From the records below, please repeat exactly the line that has "discount: none -> 2% = 17.24", the line that has "1964 D Jefferson", and every line between them, and nothing else.

_Supplied material:_
*****
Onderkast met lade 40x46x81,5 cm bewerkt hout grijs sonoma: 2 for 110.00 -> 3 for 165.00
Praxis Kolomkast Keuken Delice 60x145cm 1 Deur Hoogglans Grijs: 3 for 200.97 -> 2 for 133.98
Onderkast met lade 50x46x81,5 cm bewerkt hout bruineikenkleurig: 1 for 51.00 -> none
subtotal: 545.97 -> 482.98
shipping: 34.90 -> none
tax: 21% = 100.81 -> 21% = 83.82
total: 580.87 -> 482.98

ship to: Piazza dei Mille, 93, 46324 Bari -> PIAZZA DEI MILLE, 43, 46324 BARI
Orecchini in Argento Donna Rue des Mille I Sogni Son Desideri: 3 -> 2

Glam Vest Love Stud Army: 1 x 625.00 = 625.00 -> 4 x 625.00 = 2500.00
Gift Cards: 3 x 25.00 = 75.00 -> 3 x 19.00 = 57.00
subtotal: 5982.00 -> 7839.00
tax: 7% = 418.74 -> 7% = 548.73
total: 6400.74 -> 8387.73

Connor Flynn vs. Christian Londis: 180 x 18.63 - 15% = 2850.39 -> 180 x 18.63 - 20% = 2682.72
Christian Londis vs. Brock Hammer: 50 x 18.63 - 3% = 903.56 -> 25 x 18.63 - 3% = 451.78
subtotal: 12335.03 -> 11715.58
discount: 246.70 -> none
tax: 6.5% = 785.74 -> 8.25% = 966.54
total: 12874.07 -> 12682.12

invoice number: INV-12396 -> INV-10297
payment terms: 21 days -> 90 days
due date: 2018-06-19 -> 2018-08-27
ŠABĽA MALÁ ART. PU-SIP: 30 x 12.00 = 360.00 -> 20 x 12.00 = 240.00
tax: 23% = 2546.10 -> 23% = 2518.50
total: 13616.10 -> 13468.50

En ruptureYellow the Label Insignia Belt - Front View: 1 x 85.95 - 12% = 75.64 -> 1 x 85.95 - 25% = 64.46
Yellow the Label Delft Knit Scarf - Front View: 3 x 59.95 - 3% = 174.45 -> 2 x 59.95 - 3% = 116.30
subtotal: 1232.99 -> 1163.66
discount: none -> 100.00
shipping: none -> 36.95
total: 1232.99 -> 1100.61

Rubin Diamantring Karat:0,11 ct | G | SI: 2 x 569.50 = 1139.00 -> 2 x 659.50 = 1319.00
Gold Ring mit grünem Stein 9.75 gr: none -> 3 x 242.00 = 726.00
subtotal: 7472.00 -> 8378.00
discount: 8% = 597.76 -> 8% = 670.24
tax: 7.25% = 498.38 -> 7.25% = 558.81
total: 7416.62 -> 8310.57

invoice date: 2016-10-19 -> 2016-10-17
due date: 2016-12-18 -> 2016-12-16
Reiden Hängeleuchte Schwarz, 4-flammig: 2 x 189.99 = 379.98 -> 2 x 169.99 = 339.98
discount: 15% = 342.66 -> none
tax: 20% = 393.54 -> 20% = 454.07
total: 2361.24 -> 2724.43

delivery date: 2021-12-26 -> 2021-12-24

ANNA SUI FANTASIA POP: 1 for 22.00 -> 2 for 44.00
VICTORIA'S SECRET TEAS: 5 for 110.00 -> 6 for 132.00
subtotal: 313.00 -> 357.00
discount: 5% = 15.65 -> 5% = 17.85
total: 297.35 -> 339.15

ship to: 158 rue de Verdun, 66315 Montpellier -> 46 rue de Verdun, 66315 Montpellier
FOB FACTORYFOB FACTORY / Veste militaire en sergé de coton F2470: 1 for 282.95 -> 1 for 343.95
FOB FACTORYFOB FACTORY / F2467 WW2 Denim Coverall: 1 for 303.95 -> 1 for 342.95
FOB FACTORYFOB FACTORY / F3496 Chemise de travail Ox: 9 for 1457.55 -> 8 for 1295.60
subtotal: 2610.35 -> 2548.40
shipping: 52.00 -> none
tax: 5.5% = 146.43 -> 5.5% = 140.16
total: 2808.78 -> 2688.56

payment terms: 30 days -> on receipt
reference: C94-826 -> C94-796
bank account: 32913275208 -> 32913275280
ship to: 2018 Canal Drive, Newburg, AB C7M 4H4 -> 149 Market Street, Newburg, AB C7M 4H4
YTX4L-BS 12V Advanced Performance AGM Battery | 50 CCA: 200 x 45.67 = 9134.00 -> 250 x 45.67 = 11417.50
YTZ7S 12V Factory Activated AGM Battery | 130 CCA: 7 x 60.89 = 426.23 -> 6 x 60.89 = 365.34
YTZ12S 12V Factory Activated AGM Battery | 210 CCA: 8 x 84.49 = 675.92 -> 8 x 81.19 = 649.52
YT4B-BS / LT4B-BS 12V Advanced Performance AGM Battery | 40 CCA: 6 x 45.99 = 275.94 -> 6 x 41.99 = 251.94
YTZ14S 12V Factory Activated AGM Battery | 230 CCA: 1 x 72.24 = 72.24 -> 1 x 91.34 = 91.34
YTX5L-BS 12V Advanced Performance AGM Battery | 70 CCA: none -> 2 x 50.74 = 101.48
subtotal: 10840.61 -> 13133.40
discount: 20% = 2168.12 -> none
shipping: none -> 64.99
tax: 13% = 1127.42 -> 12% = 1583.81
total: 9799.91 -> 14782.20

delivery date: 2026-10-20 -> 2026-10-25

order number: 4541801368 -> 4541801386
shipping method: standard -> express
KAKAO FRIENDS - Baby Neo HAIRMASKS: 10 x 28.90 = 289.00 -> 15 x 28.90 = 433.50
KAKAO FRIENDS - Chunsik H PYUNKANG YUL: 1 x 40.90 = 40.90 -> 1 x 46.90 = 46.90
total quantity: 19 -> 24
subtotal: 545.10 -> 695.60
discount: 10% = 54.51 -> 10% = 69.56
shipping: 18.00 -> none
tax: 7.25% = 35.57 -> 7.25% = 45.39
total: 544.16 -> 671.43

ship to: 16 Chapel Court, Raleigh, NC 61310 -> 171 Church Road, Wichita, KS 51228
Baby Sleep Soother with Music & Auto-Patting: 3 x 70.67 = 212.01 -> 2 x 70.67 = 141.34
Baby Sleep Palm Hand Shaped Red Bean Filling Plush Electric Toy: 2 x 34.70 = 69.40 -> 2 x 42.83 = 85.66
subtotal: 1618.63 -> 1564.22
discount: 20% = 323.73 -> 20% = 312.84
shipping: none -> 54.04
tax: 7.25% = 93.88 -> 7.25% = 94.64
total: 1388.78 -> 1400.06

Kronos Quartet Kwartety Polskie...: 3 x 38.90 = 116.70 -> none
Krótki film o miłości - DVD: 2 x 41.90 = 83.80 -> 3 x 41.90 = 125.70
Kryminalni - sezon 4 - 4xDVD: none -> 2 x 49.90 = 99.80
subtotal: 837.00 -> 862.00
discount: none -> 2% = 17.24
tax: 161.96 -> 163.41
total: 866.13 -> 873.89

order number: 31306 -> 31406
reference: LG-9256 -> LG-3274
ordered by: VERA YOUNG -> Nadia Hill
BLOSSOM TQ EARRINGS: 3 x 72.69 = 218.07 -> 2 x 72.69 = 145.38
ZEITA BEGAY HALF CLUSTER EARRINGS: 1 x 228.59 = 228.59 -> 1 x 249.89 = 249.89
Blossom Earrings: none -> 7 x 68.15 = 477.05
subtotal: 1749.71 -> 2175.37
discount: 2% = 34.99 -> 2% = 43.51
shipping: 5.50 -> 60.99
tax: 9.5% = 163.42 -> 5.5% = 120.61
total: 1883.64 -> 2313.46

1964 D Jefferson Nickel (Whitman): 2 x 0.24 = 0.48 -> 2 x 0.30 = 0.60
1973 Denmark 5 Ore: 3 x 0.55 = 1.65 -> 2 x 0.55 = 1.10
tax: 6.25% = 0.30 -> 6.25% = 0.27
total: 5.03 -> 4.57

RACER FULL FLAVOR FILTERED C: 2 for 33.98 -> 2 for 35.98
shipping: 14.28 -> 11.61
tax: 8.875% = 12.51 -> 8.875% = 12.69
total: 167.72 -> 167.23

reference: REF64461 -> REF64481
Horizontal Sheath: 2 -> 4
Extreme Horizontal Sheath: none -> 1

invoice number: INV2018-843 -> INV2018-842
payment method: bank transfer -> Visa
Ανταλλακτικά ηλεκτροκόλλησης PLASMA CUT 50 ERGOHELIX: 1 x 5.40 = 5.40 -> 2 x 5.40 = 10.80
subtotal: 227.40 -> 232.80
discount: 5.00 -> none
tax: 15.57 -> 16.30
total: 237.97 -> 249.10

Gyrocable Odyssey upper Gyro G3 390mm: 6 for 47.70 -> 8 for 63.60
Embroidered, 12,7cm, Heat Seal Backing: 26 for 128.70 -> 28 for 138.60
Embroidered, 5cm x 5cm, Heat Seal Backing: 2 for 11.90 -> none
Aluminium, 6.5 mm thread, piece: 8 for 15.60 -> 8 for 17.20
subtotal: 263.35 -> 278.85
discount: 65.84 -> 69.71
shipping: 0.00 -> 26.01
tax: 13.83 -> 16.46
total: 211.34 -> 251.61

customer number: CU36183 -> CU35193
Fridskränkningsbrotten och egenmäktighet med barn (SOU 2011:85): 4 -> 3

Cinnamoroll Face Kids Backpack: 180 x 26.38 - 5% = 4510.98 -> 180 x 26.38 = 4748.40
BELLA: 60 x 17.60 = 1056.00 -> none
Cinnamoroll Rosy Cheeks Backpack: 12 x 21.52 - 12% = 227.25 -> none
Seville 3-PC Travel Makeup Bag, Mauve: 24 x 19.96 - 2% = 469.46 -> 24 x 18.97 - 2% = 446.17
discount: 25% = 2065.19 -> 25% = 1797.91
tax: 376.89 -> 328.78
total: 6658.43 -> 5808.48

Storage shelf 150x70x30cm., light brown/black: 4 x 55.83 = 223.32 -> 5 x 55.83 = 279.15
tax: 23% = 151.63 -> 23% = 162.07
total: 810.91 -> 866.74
*****
_Result of this exercise:_
discount: none -> 2% = 17.24
tax: 161.96 -> 163.41
total: 866.13 -> 873.89

order number: 31306 -> 31406
reference: LG-9256 -> LG-3274
ordered by: VERA YOUNG -> Nadia Hill
BLOSSOM TQ EARRINGS: 3 x 72.69 = 218.07 -> 2 x 72.69 = 145.38
ZEITA BEGAY HALF CLUSTER EARRINGS: 1 x 228.59 = 228.59 -> 1 x 249.89 = 249.89
Blossom Earrings: none -> 7 x 68.15 = 477.05
subtotal: 1749.71 -> 2175.37
discount: 2% = 34.99 -> 2% = 43.51
shipping: 5.50 -> 60.99
tax: 9.5% = 163.42 -> 5.5% = 120.61
total: 1883.64 -> 2313.46

1964 D Jefferson Nickel (Whitman): 2 x 0.24 = 0.48 -> 2 x 0.30 = 0.60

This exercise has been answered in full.